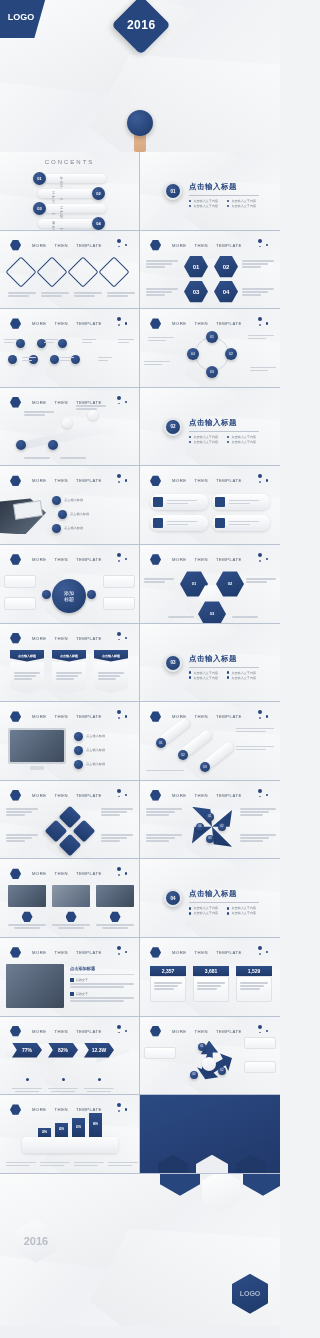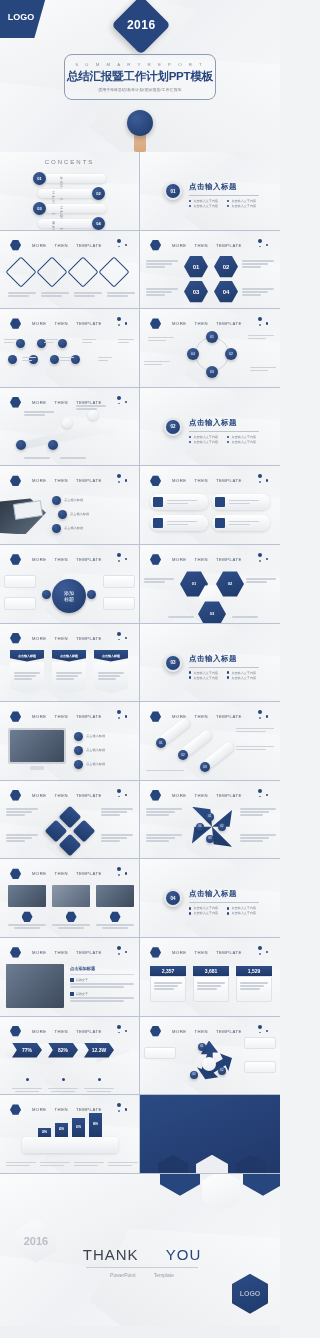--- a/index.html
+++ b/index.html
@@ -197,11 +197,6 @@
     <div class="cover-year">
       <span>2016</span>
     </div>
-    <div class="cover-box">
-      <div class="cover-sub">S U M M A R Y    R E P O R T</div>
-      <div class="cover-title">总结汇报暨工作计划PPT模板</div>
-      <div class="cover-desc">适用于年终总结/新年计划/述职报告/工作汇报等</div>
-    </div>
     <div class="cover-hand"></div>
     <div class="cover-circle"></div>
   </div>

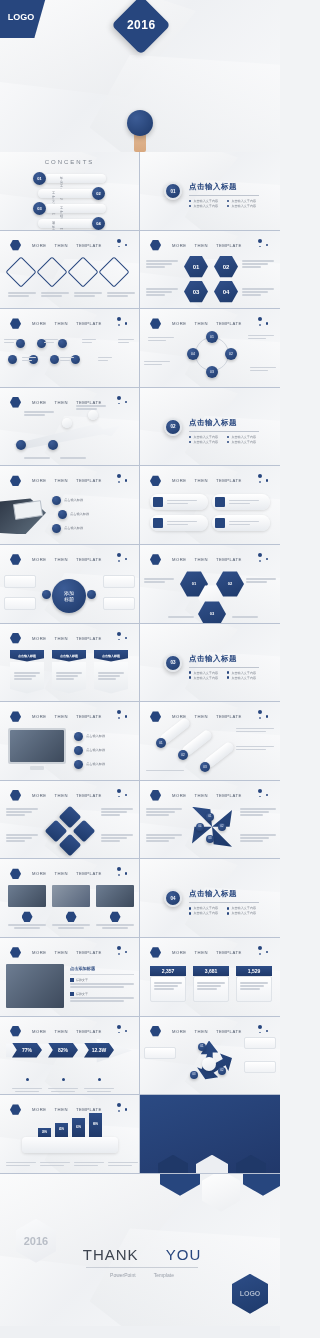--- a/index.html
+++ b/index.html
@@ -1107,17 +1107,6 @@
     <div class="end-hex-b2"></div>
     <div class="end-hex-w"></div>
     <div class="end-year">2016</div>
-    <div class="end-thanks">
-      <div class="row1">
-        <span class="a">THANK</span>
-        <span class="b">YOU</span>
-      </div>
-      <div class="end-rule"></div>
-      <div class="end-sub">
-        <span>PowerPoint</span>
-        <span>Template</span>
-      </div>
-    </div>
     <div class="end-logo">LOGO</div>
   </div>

---

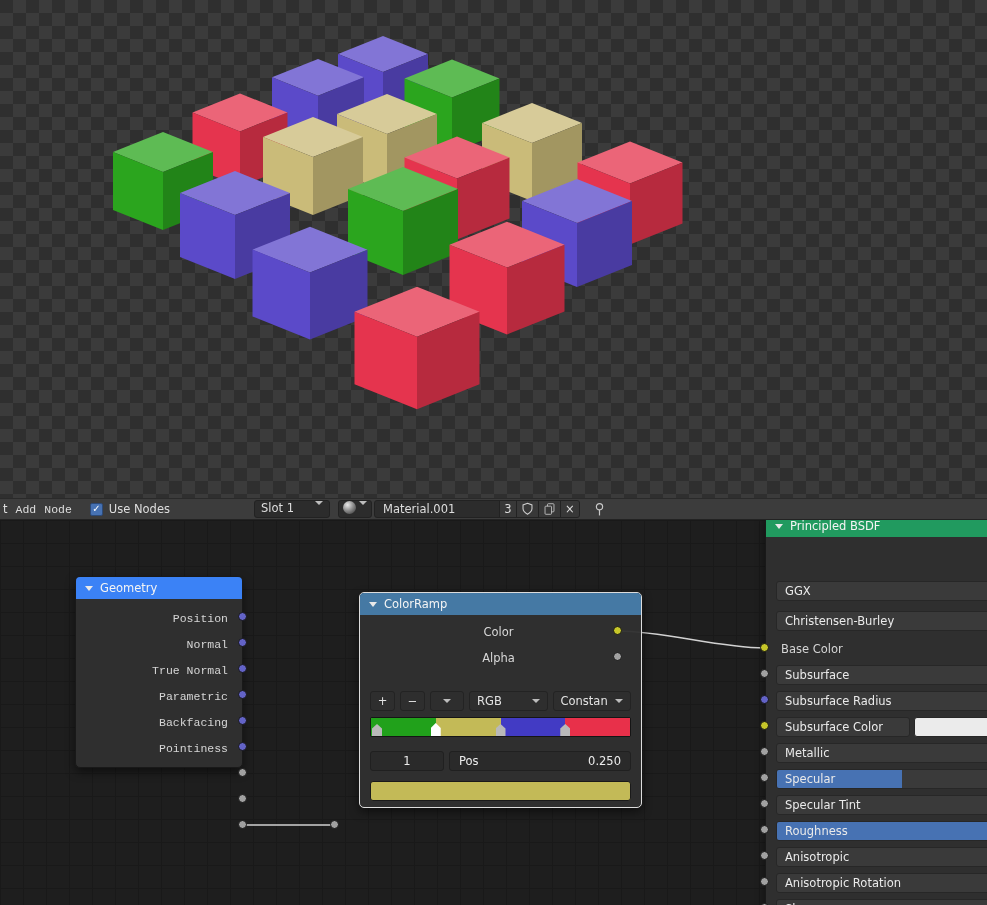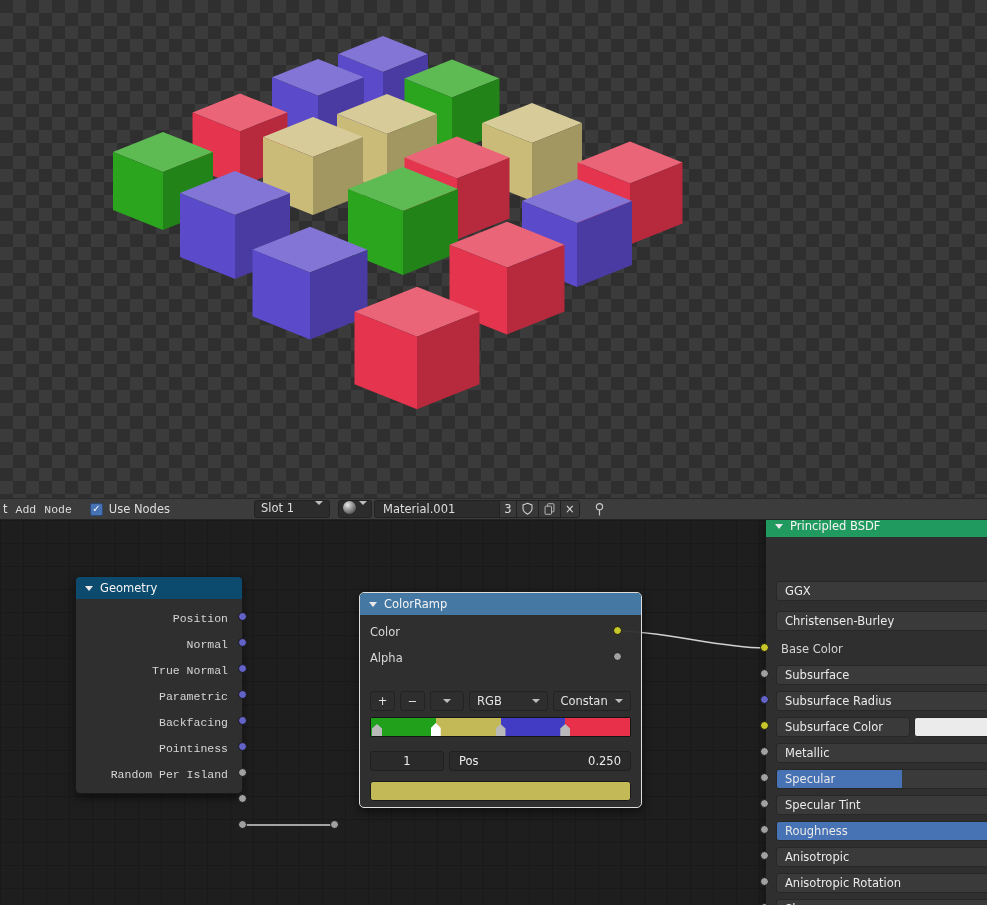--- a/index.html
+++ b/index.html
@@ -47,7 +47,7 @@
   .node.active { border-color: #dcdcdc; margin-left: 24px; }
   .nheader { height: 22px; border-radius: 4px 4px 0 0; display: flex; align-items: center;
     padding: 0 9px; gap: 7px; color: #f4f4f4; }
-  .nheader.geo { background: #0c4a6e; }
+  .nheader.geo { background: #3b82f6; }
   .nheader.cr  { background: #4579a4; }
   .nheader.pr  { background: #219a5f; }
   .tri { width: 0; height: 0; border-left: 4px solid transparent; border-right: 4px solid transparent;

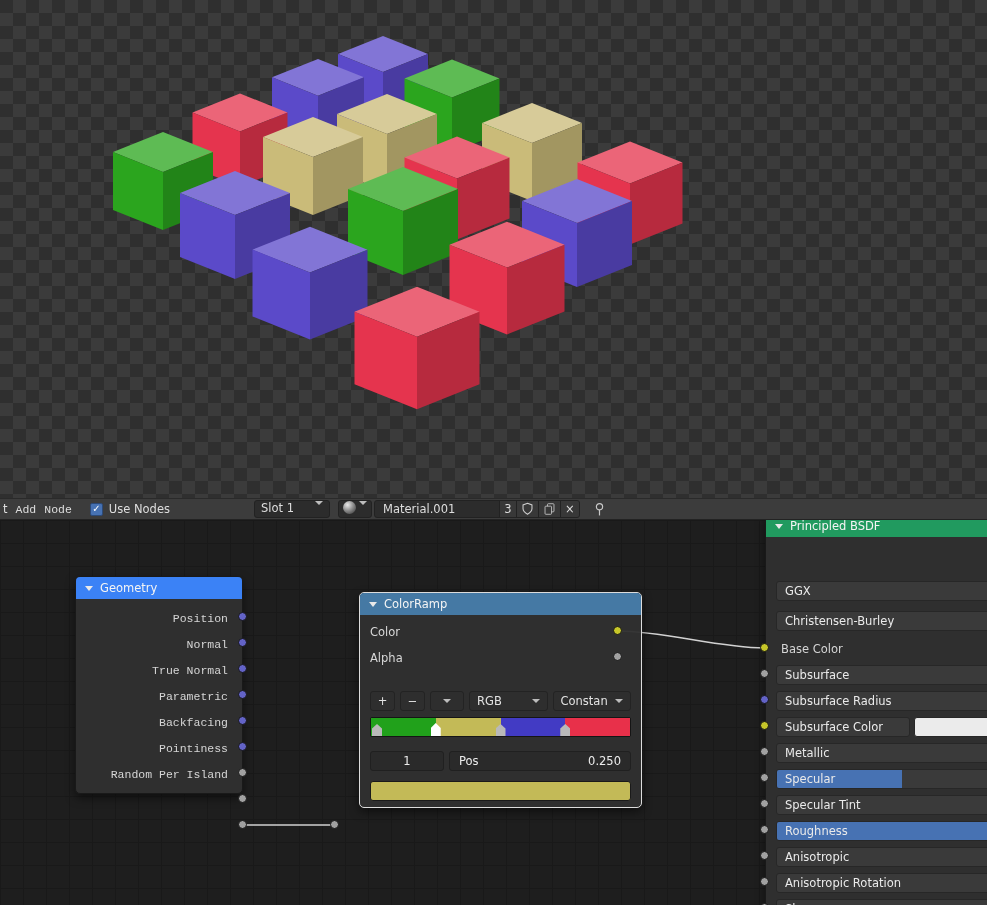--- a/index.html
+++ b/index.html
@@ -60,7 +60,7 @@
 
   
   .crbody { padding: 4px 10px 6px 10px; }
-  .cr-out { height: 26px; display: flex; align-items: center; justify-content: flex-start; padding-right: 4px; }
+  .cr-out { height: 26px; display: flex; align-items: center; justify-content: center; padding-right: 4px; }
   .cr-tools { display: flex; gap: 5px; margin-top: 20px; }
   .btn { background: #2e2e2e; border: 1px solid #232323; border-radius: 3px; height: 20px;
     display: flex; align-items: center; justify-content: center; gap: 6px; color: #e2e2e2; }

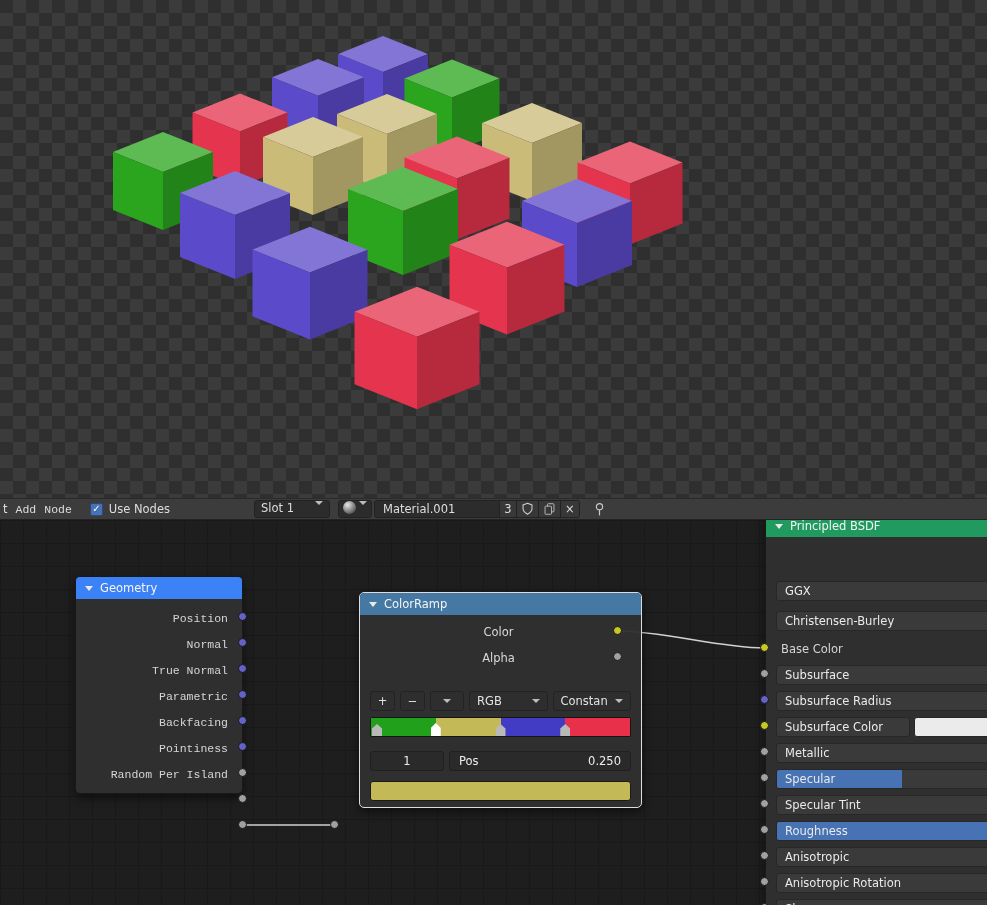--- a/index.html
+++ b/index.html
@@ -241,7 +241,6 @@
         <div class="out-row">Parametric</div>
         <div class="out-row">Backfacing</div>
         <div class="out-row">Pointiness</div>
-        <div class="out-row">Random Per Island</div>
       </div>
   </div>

What this task involves
Throughout the data above, count the lines where the word "nheader" occurs, and report that figure alone.

Exercise solution
5